AIM OF THE TASK ->
Lines below starting with the line with "8TH Armored Division*" and going on through the line with "total: 14065.36 -> 12599.01" must be output exactly; the rest of the records must be left out.

DATA SHOWN ->
:::
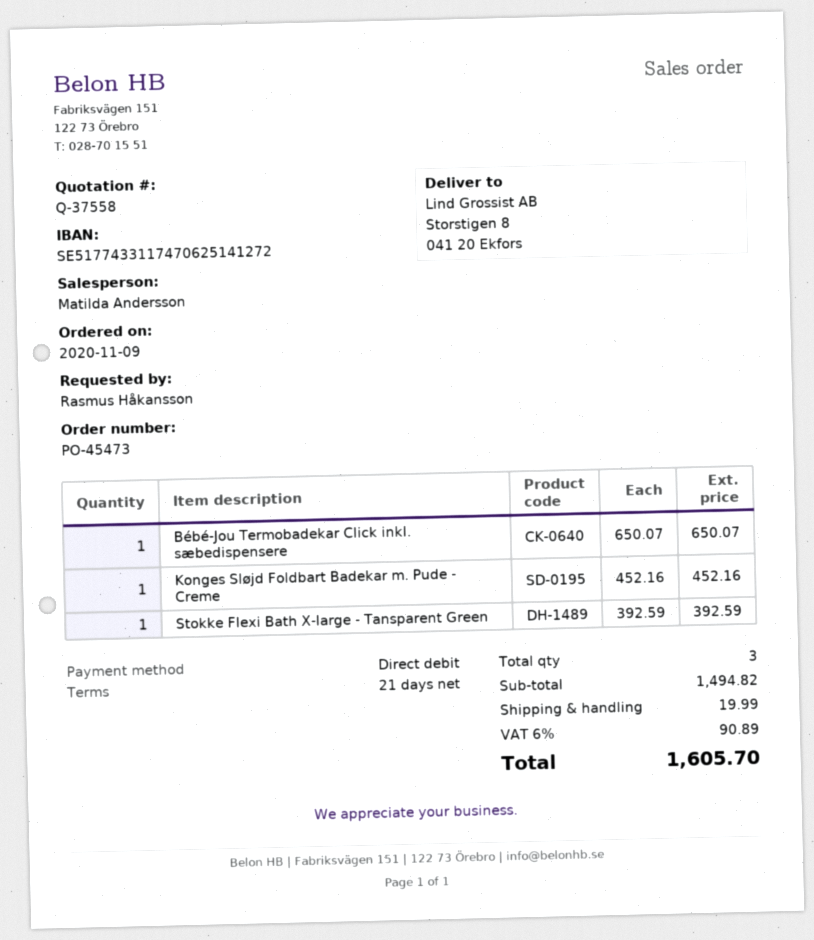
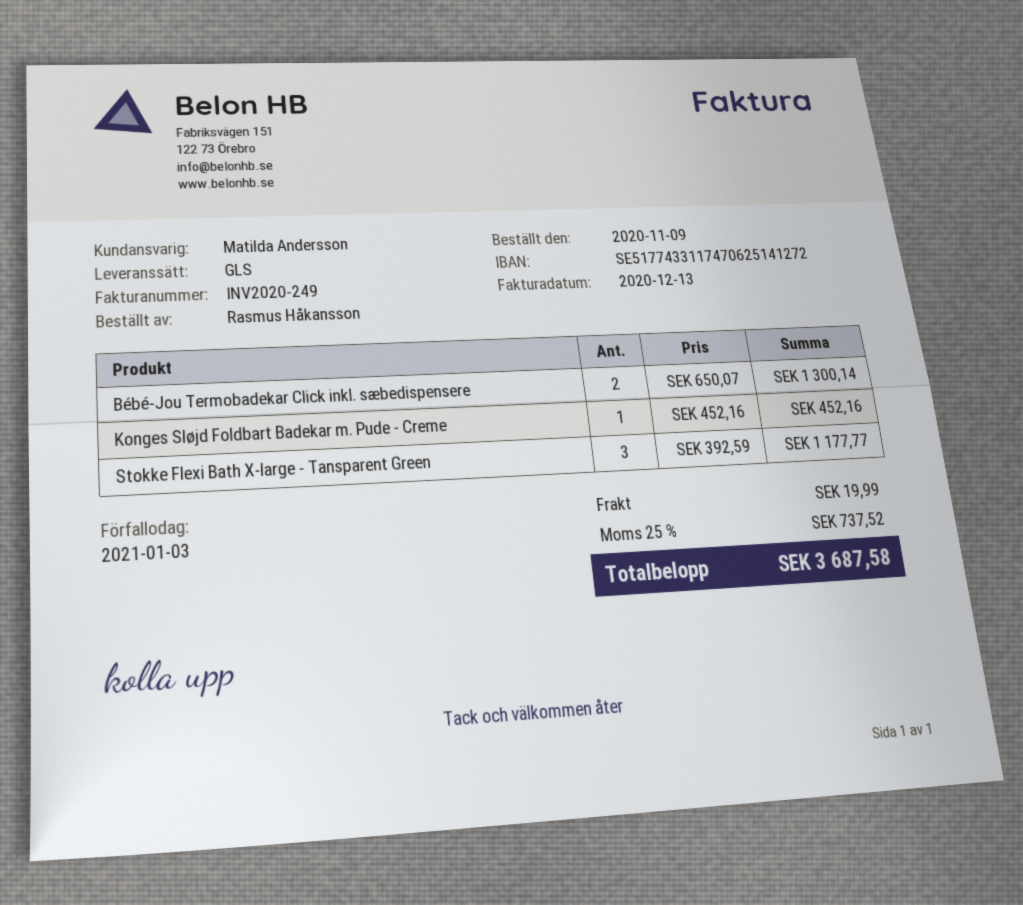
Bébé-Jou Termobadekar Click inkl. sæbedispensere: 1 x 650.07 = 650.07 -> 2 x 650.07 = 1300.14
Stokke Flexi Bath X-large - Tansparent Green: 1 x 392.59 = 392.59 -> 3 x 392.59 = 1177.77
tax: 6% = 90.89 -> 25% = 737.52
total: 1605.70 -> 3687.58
:::
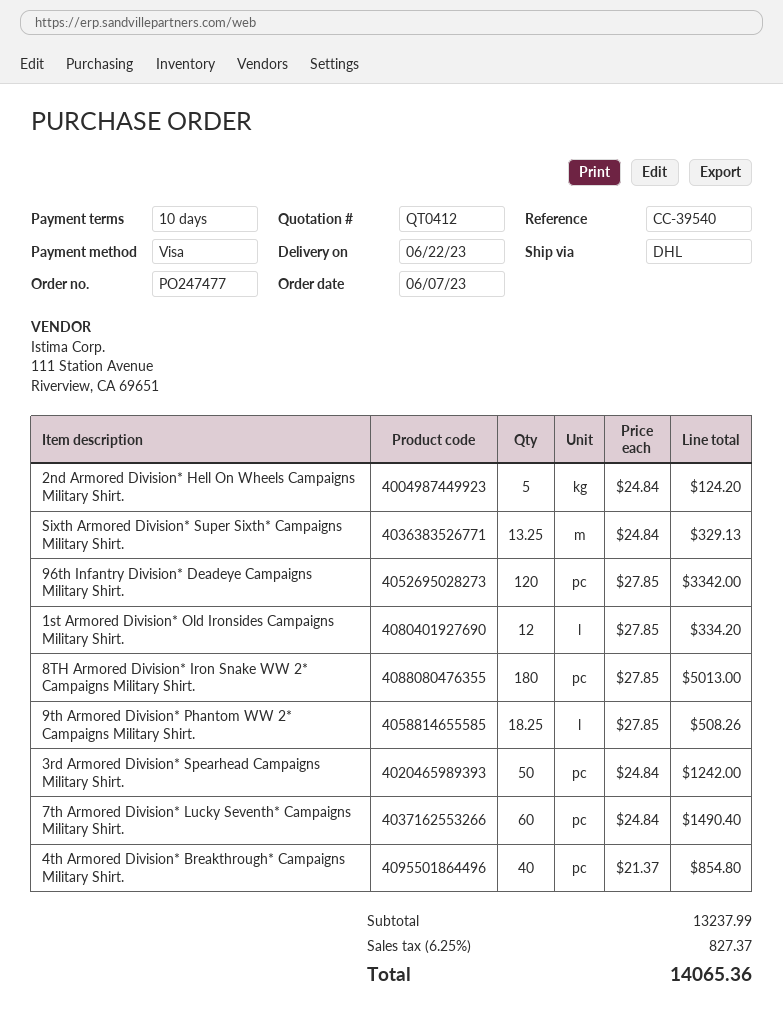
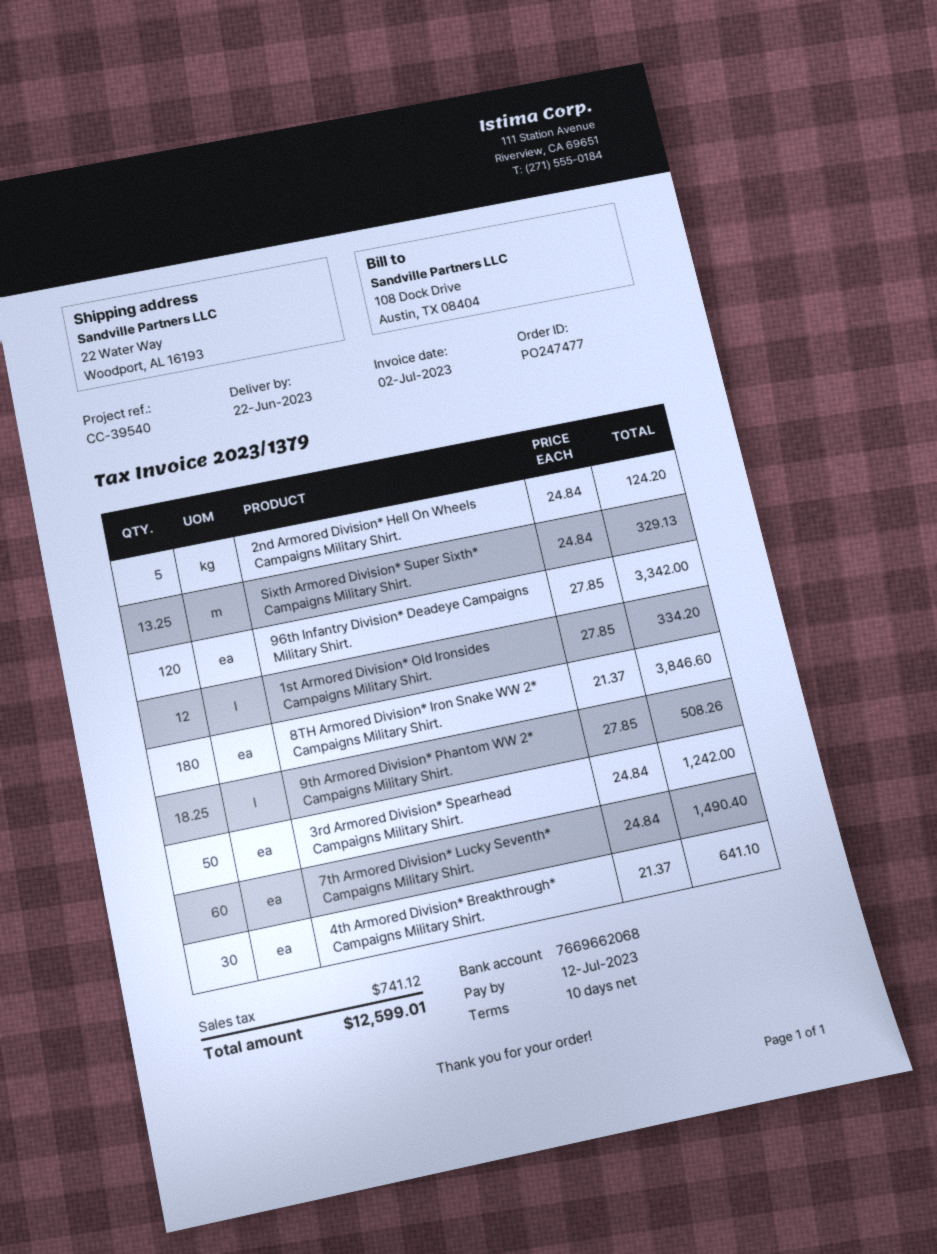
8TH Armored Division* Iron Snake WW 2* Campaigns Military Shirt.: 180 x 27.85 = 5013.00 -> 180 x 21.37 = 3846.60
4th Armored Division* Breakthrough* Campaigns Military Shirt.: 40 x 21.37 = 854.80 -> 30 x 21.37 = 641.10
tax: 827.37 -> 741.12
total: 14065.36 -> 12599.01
:::
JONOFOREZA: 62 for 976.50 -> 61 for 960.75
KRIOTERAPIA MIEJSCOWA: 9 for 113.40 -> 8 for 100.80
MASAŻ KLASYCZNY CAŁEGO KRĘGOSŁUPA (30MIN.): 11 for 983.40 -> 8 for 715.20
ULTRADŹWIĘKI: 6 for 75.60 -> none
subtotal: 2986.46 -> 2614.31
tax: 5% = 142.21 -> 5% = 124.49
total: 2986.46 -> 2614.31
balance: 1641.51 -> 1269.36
:::
RESPONSE AREA ->
8TH Armored Division* Iron Snake WW 2* Campaigns Military Shirt.: 180 x 27.85 = 5013.00 -> 180 x 21.37 = 3846.60
4th Armored Division* Breakthrough* Campaigns Military Shirt.: 40 x 21.37 = 854.80 -> 30 x 21.37 = 641.10
tax: 827.37 -> 741.12
total: 14065.36 -> 12599.01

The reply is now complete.